** Data section follows **

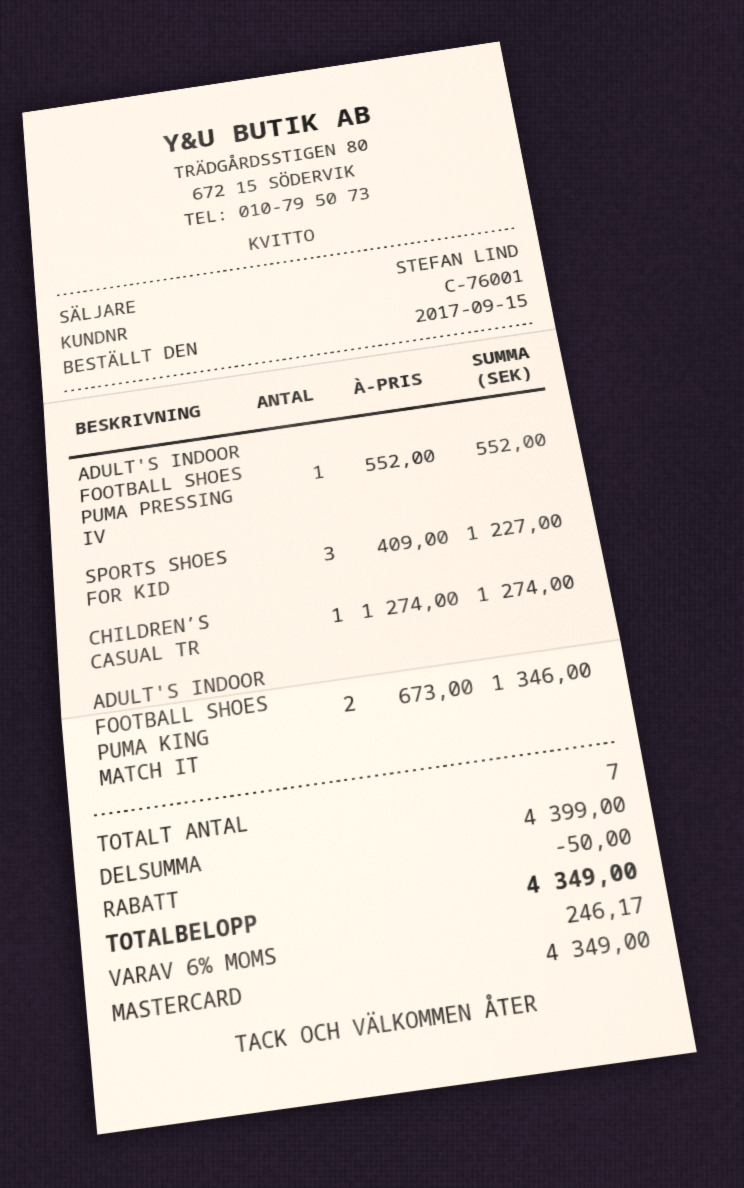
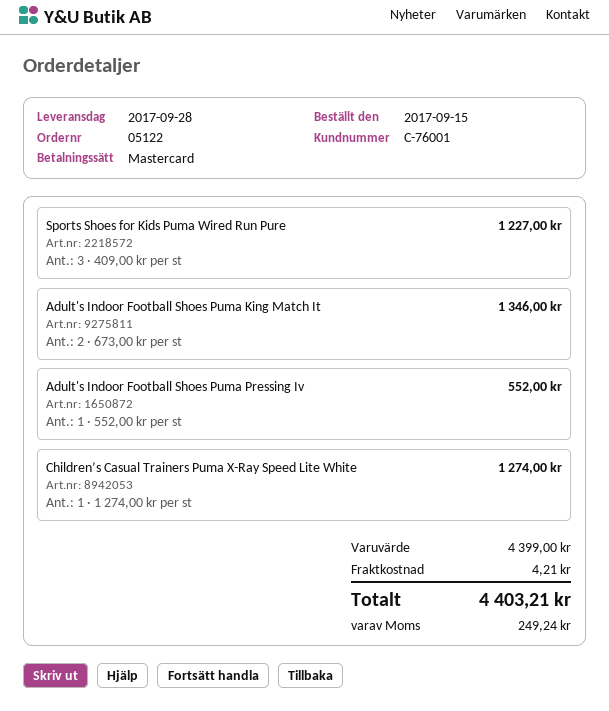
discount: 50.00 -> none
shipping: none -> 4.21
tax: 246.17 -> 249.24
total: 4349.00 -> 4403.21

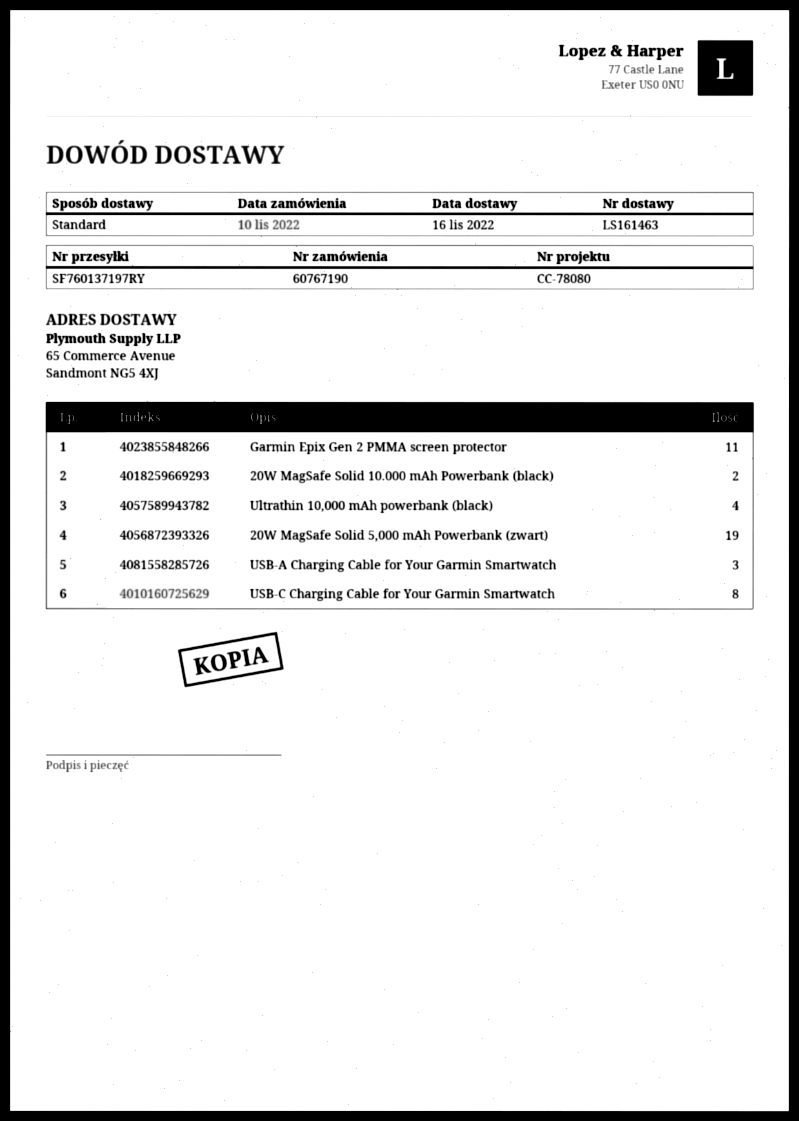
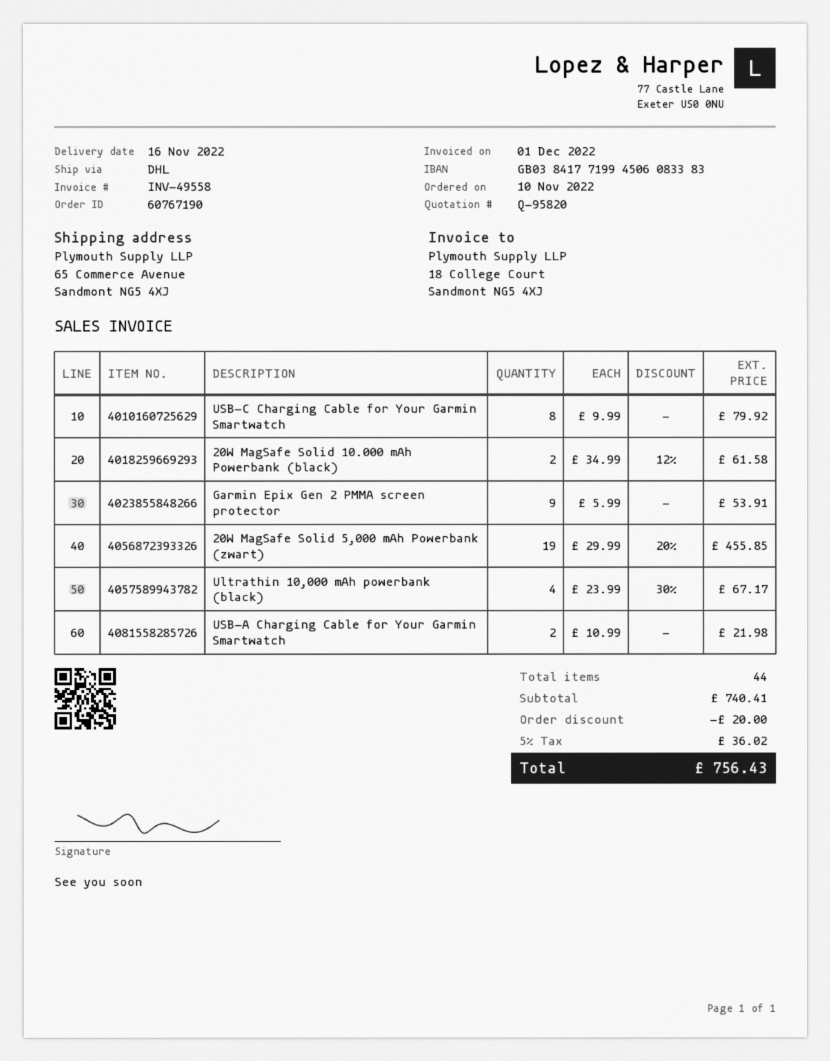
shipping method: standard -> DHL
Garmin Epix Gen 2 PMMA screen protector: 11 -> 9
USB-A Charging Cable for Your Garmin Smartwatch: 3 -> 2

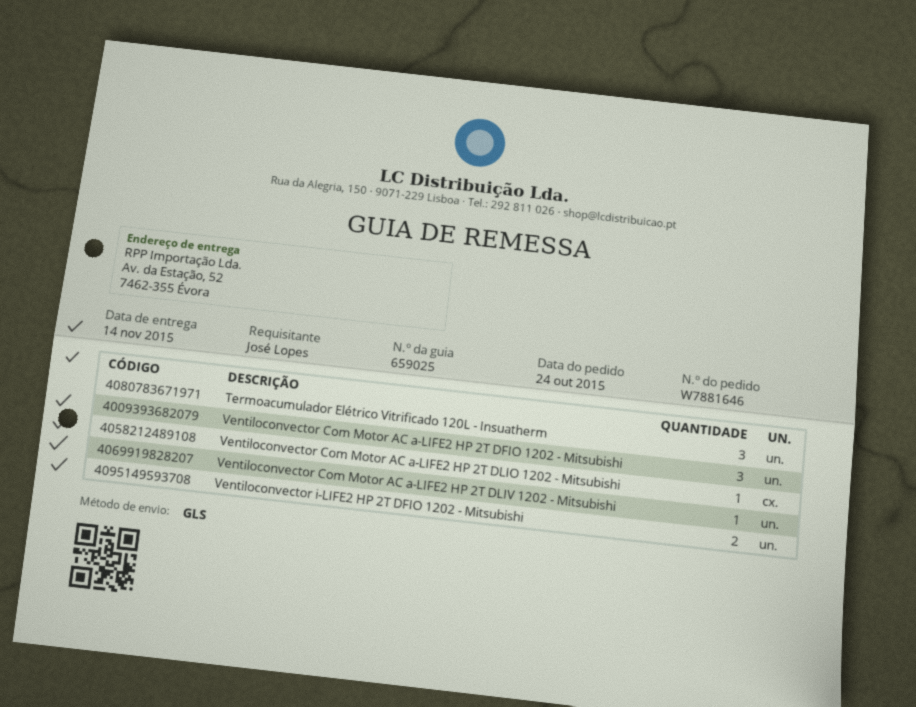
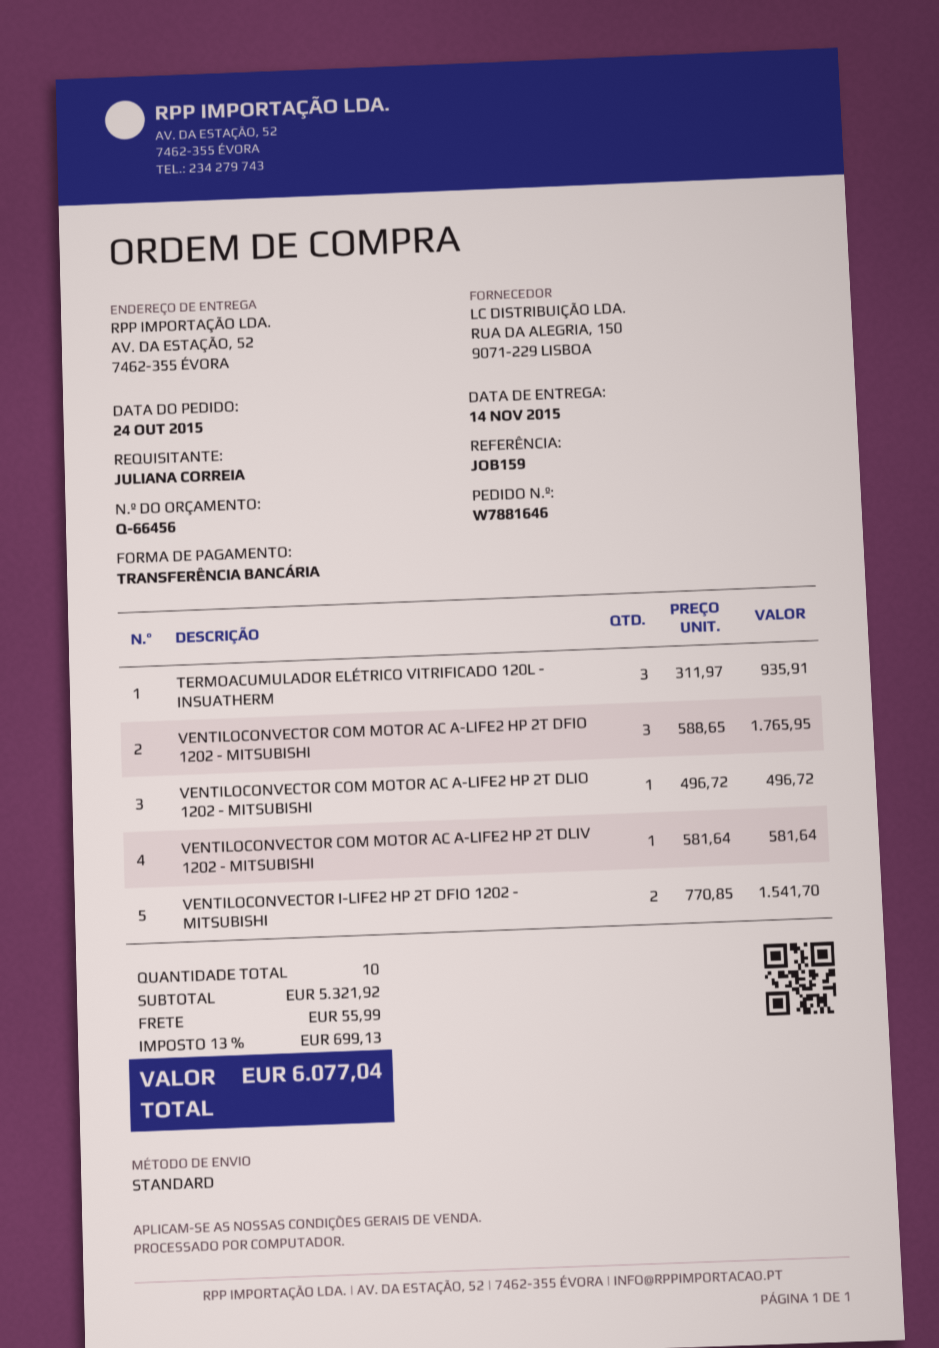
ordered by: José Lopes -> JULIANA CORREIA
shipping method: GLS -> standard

** End of Data section **

= What to produce =
Only the text of the records belongs in the answer; reproduce it verbatim, with no pictures.

= Exercise answer =
discount: 50.00 -> none
shipping: none -> 4.21
tax: 246.17 -> 249.24
total: 4349.00 -> 4403.21

shipping method: standard -> DHL
Garmin Epix Gen 2 PMMA screen protector: 11 -> 9
USB-A Charging Cable for Your Garmin Smartwatch: 3 -> 2

ordered by: José Lopes -> JULIANA CORREIA
shipping method: GLS -> standard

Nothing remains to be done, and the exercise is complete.